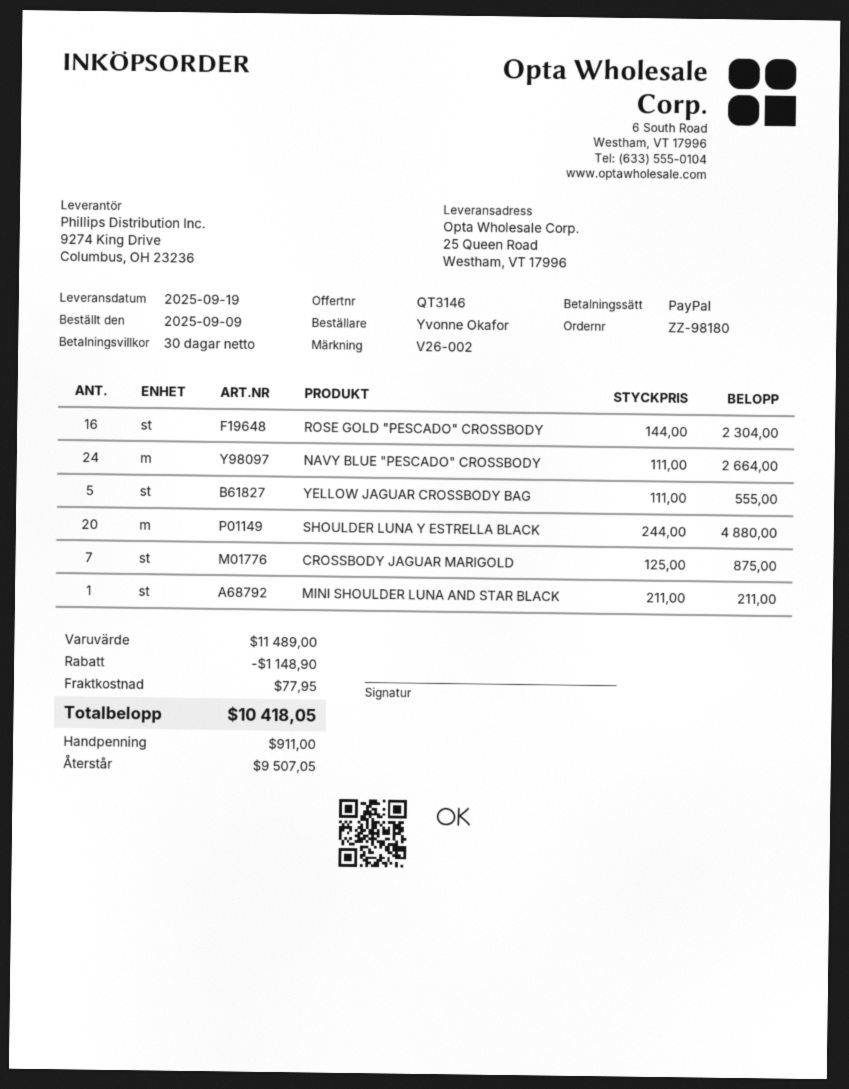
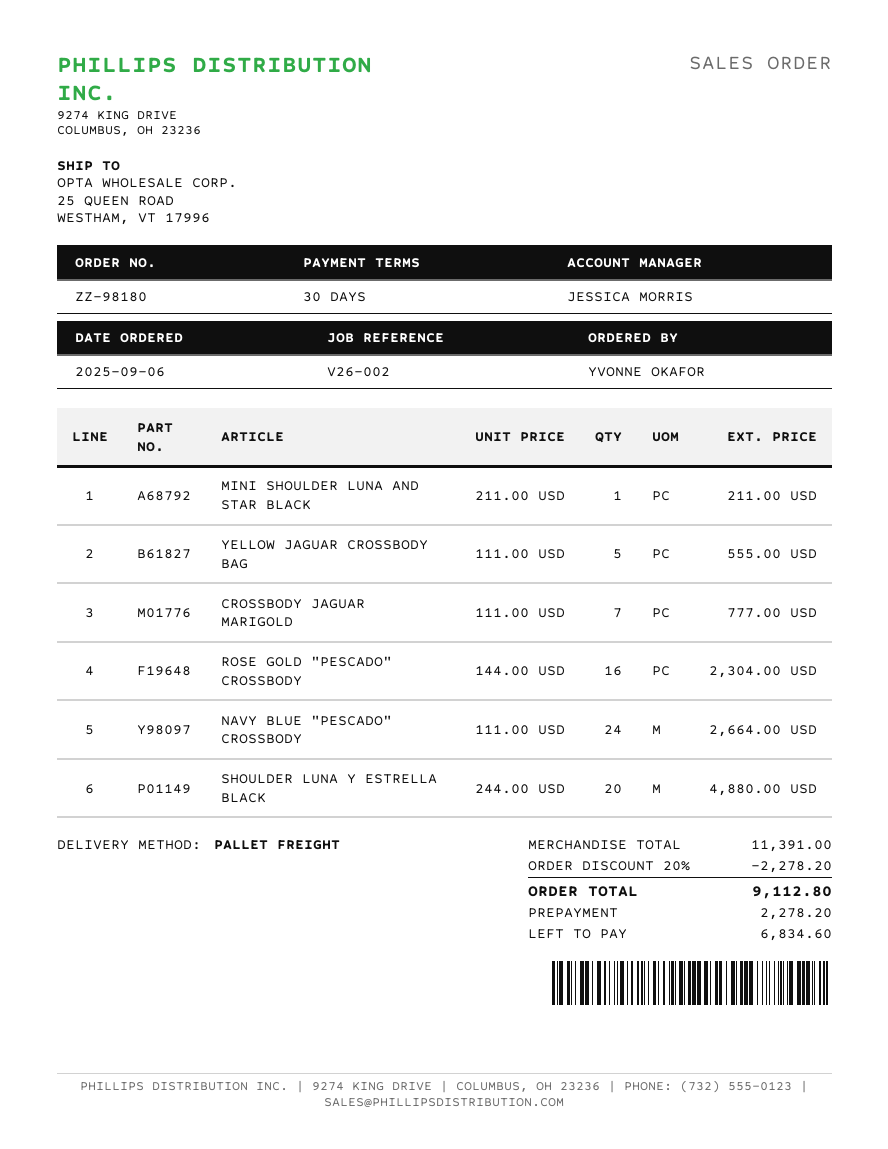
order date: 2025-09-09 -> 2025-09-06
CROSSBODY JAGUAR MARIGOLD: 7 x 125.00 = 875.00 -> 7 x 111.00 = 777.00
subtotal: 11489.00 -> 11391.00
discount: 1148.90 -> 2278.20
shipping: 77.95 -> none
total: 10418.05 -> 9112.80
deposit: 911.00 -> 2278.20
balance: 9507.05 -> 6834.60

- **The task**:
Produce an exact reprint of the entries, dropping the images.

- **Expected output**:
order date: 2025-09-09 -> 2025-09-06
CROSSBODY JAGUAR MARIGOLD: 7 x 125.00 = 875.00 -> 7 x 111.00 = 777.00
subtotal: 11489.00 -> 11391.00
discount: 1148.90 -> 2278.20
shipping: 77.95 -> none
total: 10418.05 -> 9112.80
deposit: 911.00 -> 2278.20
balance: 9507.05 -> 6834.60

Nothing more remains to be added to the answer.